Task statement
From the line containing "[702,124,747,136] Zoe: -> [21,299,48,311] Zoe" down to the line containing "[313,385,378,395] you, even" in the records below, reproduce every line exactly, ends included, and omit all others.

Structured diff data
· · · · · · ·

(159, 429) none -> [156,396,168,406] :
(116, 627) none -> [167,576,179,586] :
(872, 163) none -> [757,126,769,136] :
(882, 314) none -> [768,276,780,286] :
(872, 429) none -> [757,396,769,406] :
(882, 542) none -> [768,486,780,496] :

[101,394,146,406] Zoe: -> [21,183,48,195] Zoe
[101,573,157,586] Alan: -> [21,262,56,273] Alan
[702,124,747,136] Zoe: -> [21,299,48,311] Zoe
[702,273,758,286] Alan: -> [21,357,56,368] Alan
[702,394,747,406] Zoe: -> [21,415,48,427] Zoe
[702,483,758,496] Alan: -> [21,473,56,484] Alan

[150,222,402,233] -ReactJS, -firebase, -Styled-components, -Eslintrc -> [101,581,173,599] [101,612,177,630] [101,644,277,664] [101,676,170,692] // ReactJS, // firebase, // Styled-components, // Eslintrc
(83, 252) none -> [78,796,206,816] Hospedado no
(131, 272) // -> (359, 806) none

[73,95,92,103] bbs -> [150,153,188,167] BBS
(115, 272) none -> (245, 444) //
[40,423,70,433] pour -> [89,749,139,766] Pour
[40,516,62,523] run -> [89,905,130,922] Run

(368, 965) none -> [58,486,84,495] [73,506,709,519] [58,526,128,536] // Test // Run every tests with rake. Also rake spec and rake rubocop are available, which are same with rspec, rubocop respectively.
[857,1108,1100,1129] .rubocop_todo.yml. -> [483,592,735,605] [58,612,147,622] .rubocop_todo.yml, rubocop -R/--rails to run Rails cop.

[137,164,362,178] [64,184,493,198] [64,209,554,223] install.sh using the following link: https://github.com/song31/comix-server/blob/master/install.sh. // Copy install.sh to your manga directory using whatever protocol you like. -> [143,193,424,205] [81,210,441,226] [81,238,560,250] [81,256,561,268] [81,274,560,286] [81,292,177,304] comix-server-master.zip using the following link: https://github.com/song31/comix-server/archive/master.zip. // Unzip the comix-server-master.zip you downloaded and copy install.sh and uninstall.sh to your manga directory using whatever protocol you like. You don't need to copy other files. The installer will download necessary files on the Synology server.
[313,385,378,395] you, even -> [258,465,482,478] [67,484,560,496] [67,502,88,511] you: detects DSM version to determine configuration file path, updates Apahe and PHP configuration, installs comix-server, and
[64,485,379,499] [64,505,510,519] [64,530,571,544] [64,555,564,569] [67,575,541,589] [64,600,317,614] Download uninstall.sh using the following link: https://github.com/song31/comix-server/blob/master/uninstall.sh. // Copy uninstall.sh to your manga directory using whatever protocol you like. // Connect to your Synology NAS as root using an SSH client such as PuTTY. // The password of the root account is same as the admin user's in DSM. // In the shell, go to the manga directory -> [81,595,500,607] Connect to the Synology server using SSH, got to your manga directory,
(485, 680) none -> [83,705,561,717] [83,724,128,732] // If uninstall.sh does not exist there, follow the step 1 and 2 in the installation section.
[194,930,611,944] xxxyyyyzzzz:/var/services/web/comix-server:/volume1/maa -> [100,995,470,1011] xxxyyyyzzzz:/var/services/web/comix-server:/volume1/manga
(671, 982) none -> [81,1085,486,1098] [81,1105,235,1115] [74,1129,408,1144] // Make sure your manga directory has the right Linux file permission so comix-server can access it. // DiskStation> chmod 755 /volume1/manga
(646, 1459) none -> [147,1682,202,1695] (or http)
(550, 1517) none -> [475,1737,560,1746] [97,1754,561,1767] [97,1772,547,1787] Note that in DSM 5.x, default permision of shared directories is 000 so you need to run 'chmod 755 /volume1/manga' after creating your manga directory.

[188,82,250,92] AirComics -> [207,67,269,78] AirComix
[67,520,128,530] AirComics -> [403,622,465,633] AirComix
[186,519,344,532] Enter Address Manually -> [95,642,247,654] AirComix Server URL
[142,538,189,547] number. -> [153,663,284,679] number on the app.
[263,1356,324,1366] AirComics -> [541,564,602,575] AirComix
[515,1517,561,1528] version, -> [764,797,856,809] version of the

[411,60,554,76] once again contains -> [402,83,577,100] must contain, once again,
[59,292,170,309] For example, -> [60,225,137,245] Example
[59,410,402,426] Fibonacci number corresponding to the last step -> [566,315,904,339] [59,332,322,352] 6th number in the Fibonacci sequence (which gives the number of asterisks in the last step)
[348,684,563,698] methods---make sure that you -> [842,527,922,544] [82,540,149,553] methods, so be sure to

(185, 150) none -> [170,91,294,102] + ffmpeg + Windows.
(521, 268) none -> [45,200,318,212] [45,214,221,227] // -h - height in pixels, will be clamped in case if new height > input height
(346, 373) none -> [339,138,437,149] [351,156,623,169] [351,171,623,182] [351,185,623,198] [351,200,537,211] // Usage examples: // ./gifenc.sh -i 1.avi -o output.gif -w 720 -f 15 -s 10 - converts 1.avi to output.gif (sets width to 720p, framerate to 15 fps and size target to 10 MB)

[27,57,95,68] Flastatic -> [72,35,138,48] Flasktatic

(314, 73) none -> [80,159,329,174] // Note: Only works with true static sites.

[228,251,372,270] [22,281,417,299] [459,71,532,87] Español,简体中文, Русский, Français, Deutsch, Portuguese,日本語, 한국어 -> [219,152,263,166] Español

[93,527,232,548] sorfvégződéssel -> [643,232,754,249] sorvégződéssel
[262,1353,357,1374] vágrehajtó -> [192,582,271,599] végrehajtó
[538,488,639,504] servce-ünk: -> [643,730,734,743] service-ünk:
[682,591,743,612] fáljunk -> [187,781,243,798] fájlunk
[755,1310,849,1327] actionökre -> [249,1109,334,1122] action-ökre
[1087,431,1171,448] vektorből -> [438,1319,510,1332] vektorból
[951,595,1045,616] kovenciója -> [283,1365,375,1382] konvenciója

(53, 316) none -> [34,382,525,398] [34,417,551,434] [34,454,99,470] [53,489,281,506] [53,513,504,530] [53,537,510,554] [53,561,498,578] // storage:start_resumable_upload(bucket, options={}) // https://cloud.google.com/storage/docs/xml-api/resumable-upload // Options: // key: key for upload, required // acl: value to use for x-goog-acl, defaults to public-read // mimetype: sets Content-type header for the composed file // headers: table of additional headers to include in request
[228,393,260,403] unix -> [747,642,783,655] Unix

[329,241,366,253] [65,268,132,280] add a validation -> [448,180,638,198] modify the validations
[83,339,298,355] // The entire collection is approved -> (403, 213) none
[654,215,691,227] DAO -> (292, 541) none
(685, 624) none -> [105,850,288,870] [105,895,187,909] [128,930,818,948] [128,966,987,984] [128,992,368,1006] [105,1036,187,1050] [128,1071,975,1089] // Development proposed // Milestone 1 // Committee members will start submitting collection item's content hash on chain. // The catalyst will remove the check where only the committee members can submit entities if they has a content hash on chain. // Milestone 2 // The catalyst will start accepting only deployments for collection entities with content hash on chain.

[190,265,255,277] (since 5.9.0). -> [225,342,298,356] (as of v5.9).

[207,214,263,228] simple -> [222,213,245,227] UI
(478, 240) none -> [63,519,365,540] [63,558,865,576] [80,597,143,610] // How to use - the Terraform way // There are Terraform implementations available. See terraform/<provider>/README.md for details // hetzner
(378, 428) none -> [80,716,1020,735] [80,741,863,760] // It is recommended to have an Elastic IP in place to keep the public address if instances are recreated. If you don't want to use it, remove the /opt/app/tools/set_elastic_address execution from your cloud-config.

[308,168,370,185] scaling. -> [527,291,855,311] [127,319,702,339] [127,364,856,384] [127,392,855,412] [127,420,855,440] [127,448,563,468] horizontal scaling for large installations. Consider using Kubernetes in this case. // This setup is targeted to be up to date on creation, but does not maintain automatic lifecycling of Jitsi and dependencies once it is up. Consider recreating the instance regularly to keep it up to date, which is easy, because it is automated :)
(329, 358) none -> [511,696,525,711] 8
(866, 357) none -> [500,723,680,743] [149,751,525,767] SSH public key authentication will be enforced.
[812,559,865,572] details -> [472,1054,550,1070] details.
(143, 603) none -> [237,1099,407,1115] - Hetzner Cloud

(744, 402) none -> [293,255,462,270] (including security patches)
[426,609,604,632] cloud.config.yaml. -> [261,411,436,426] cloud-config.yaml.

· · · · · · ·

Answer space
[702,124,747,136] Zoe: -> [21,299,48,311] Zoe
[702,273,758,286] Alan: -> [21,357,56,368] Alan
[702,394,747,406] Zoe: -> [21,415,48,427] Zoe
[702,483,758,496] Alan: -> [21,473,56,484] Alan

[150,222,402,233] -ReactJS, -firebase, -Styled-components, -Eslintrc -> [101,581,173,599] [101,612,177,630] [101,644,277,664] [101,676,170,692] // ReactJS, // firebase, // Styled-components, // Eslintrc
(83, 252) none -> [78,796,206,816] Hospedado no
(131, 272) // -> (359, 806) none

[73,95,92,103] bbs -> [150,153,188,167] BBS
(115, 272) none -> (245, 444) //
[40,423,70,433] pour -> [89,749,139,766] Pour
[40,516,62,523] run -> [89,905,130,922] Run

(368, 965) none -> [58,486,84,495] [73,506,709,519] [58,526,128,536] // Test // Run every tests with rake. Also rake spec and rake rubocop are available, which are same with rspec, rubocop respectively.
[857,1108,1100,1129] .rubocop_todo.yml. -> [483,592,735,605] [58,612,147,622] .rubocop_todo.yml, rubocop -R/--rails to run Rails cop.

[137,164,362,178] [64,184,493,198] [64,209,554,223] install.sh using the following link: https://github.com/song31/comix-server/blob/master/install.sh. // Copy install.sh to your manga directory using whatever protocol you like. -> [143,193,424,205] [81,210,441,226] [81,238,560,250] [81,256,561,268] [81,274,560,286] [81,292,177,304] comix-server-master.zip using the following link: https://github.com/song31/comix-server/archive/master.zip. // Unzip the comix-server-master.zip you downloaded and copy install.sh and uninstall.sh to your manga directory using whatever protocol you like. You don't need to copy other files. The installer will download necessary files on the Synology server.
[313,385,378,395] you, even -> [258,465,482,478] [67,484,560,496] [67,502,88,511] you: detects DSM version to determine configuration file path, updates Apahe and PHP configuration, installs comix-server, and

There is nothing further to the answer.